Each of those groups, and they will exist, will compete against each other.  Different people have different interests. If one group or a coalition of groups gains more  power, they will also gain more of the productive surplus.  Part of an ideology’s job is to make it so that, as much as possible, everyone’s interests in society are similar.

John F. Kennedy once said “a rising tide lifts all boats.”  People took that as a descriptive statement, but in a society it is not, it is a prescriptive statement: if you want any increases in production to go to everyone, you have to make that happen, and to make it happen you have to believe it should happen.  But the step before that is making sure that power is divided relatively evenly through society, so that it does happen.  But, again, that is an ideological choice: many people don’t believe that everyone should have relatively equal power.

To have relatively equal power you cannot allow the means of production or violence to be overly concentrated.  Jefferson was making a profoundly practical statement when he warned that banks and standing armies were dangerous to a republic and democracy.  Banks allow people to print money, those who print money make money, it gives them a powerful advantage over people who cannot do so.  Those who control violence: well, I’m sure I don’t have to make that point.
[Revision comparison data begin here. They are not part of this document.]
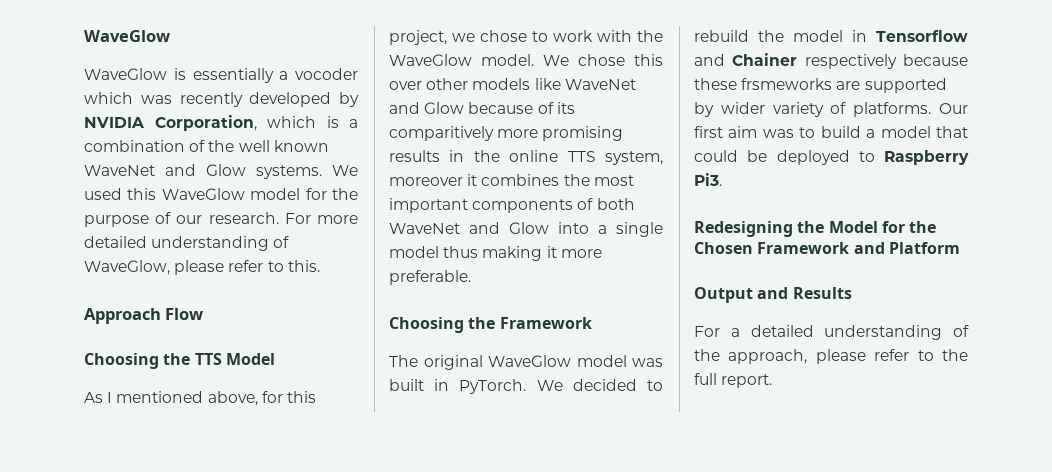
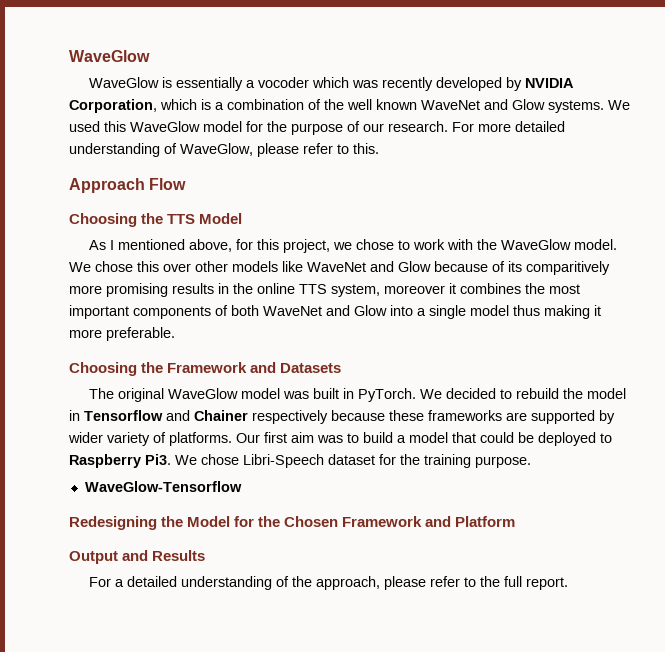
- Choosing the Framework
+ Choosing the Framework and Datasets
- We decided to rebuild the model in Tensorflow and Chainer respectively because these frsmeworks are supported by wider variety of platforms.
+ We decided to rebuild the model in Tensorflow and Chainer respectively because these frameworks are supported by wider variety of platforms.
- Our first aim was to build a model that could be deployed to Raspberry Pi3.
+ Our first aim was to build a model that could be deployed to Raspberry Pi3. We chose Libri-Speech dataset for the training purpose.
+ WaveGlow-Tensorflow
It is for this reason, for example, that I believe everyone (male or female) should have military training.  It is not an accident that Switzerland, where every male has an assault rifle and military training, has such a high standard of living or voted on whether to have a guaranteed annual income.  It is also why I believe in cadre armies and that no large standing armies should exist.  (The solution for money creation is more complicated, and I’ll go into it at a later date.)
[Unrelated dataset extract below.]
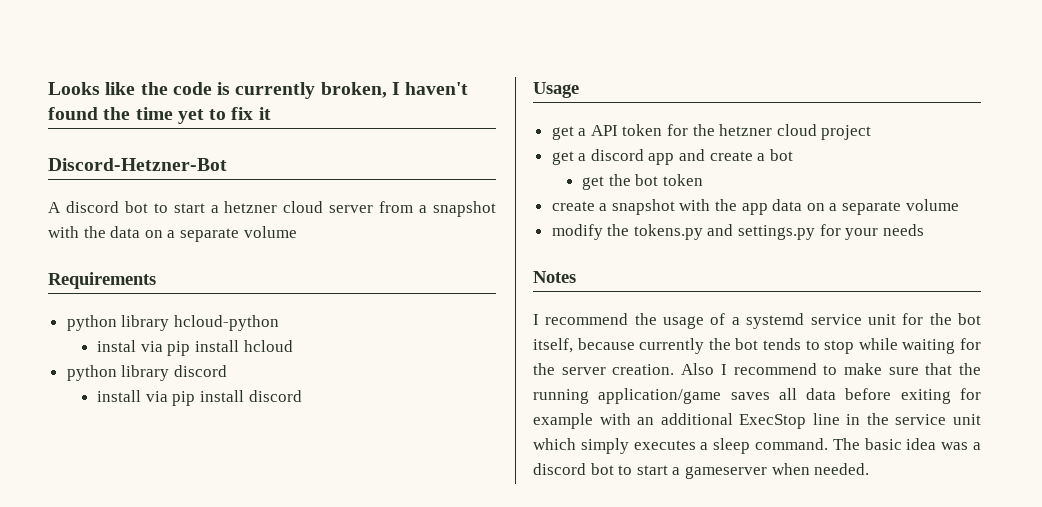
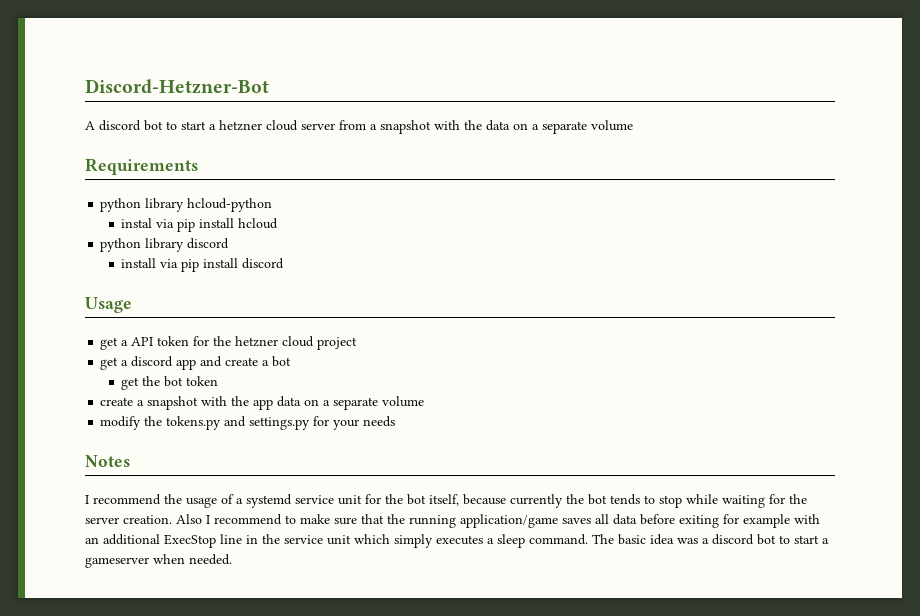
- Looks like the code is currently broken, I haven't found the time yet to fix it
If you want a society, then, which is prosperous and egalitarian, with the proceeds of increased production going to everyone and not just a few, you must have an internal structure of power which gives ordinary people quite a bit, makes concentration of power in private hands difficult, makes the government unable to use too much power against its own citizenry while (and this is the important bit) still being able to defend itself externally, and able to resist internal putsches.  Egalitarian societies which cannot defend themselves get overwhelmed by hierarchical societies which are better at violence.
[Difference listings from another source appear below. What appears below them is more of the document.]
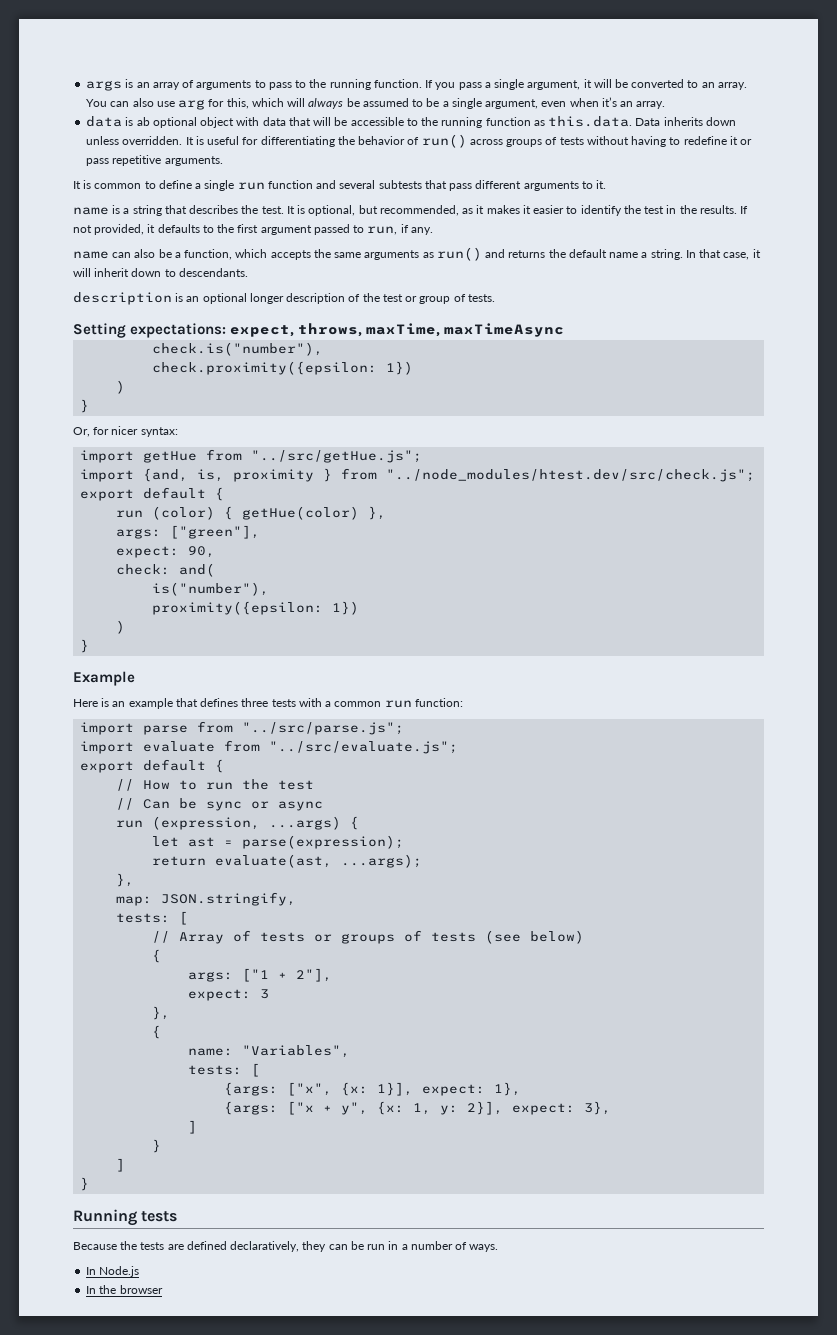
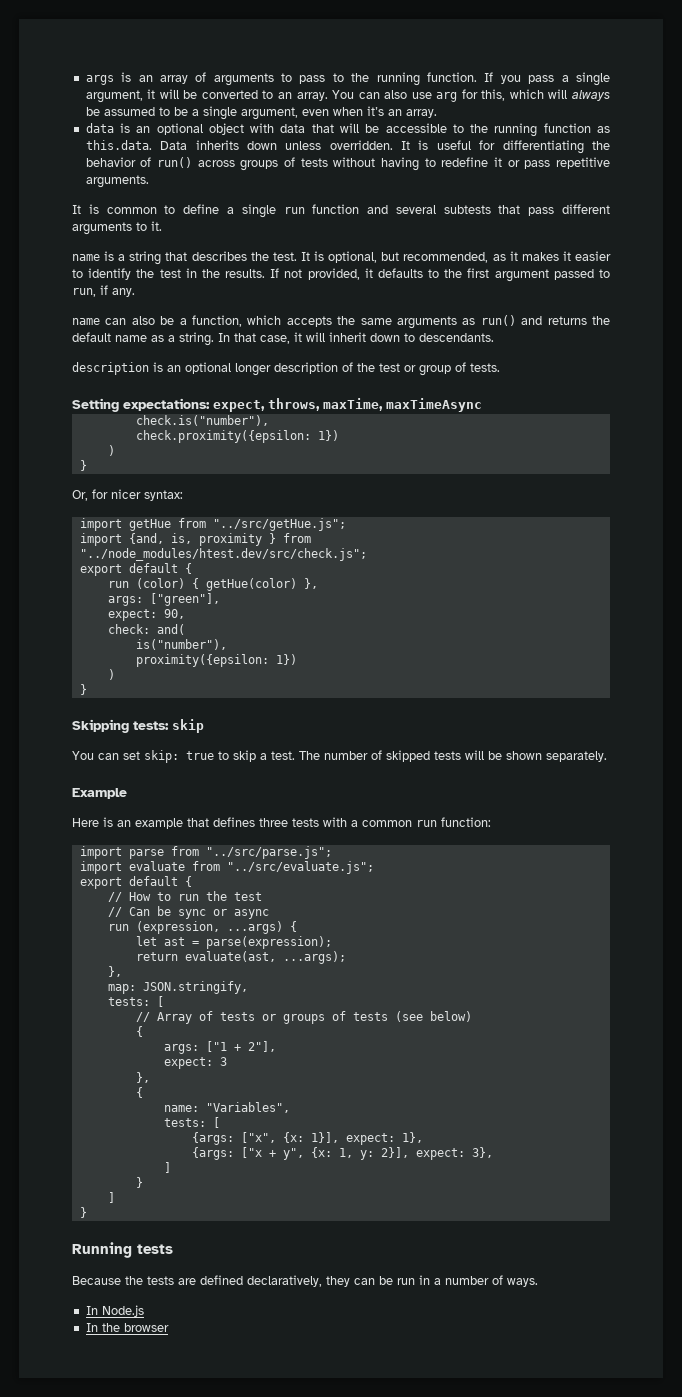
- data is ab optional object with data that will be accessible to the running function as this.data. Data inherits down unless overridden.
+ data is an optional object with data that will be accessible to the running function as this.data. Data inherits down unless overridden.
- name can also be a function, which accepts the same arguments as run() and returns the default name a string.
+ name can also be a function, which accepts the same arguments as run() and returns the default name as a string.
+ Skipping tests: skip
+ You can set skip: true to skip a test. The number of skipped tests will be shown separately.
This extends to monetary matters. If outsiders with money can buy up your society and upset your internal political and productive relationships because they are more efficient, or just bigger, or have their capital more concentrated: if you will let them buy you up because some part of your society wants to cash out, then whatever internal relationships you have are vulnerable.  This has happened to vast swathes of the third world, where Westerners come in and buy out traditional relationships.  NAFTA pushed millions of Mexicans off their farms, made Mexico weaker because those people now needed to pay for food (often foreign, and also less nutritious) and made Mexico, objectively, worse off than before NAFTA.  But some Mexicans got very rich by selling out.

This is a particular problem for smaller groups trying to create societies within larger societies. If you can be bought out, if some of you want to sell, take the money and run, you are not viable.  Quakers and so on have an ideology which doesn’t allow for selling out this way, thus they are long term viable, whatever one thinks of them.

So, an ideology, a belief system, among other things tells you what it’s legitimate to sell for money and what it isn’t legitimate to sell for money.  A stable system says you can’t buy the key parts of the social structure: in a functioning democracy, anything that comes even close to buying a vote, for example, is verboten.  When we moved from late Feudalism to early industrialization what was done away with were feudal rights, including the commons.  Enclosure of land took away rights from people who had them before and gave those rights to other people.  Serfs, for all we sneer at them, had rights.  Those rights were taken away.  The ex-serfs who flooded into early industrial cities after enclosure lived far worse lives than they had under late feudalism (this is WELL established.)  They lived shorter, unhealthier lives, worked harder to earn money which left them living in worse circumstances than when they were back on the land.

So when you’re creating a new ideology, or modifying an old one, you have to consider these points: the relation to the means of production, the ability to generate violence in defense or offense and the effectiveness of that violence, the question of whether the system can be capsized by money or if the key parts of the system are off-limits (due to irrational attachment, absolutely it must be irrational) to capsizing through money or equivalents.  If you want an egalitarian prosperous society is power objectively divided up so that the masses have the ability defend their share of surplus production?  How are those who do get a little extra (and they will always exist) or who control a little extra, try to capsize that system and seize more?  What are the protections against what they will try and are those protections based on strong, irrational beliefs and backed up by a willingness to employ violence?  (If you aren’t, and they are, you will lose. Period.)

Note, finally, the use of the word irrational.  We think of irrationality as bad, but rational decision making leads to betrayal.  If someone’s going to offer me more than I can otherwise earn to betray the rest of my people, a lot of folks are going to take that deal unless they have the irrational belief that it’s wrong, and a rational belief that if they do it, those who have an irrational belief in the system will hurt them, or even kill them.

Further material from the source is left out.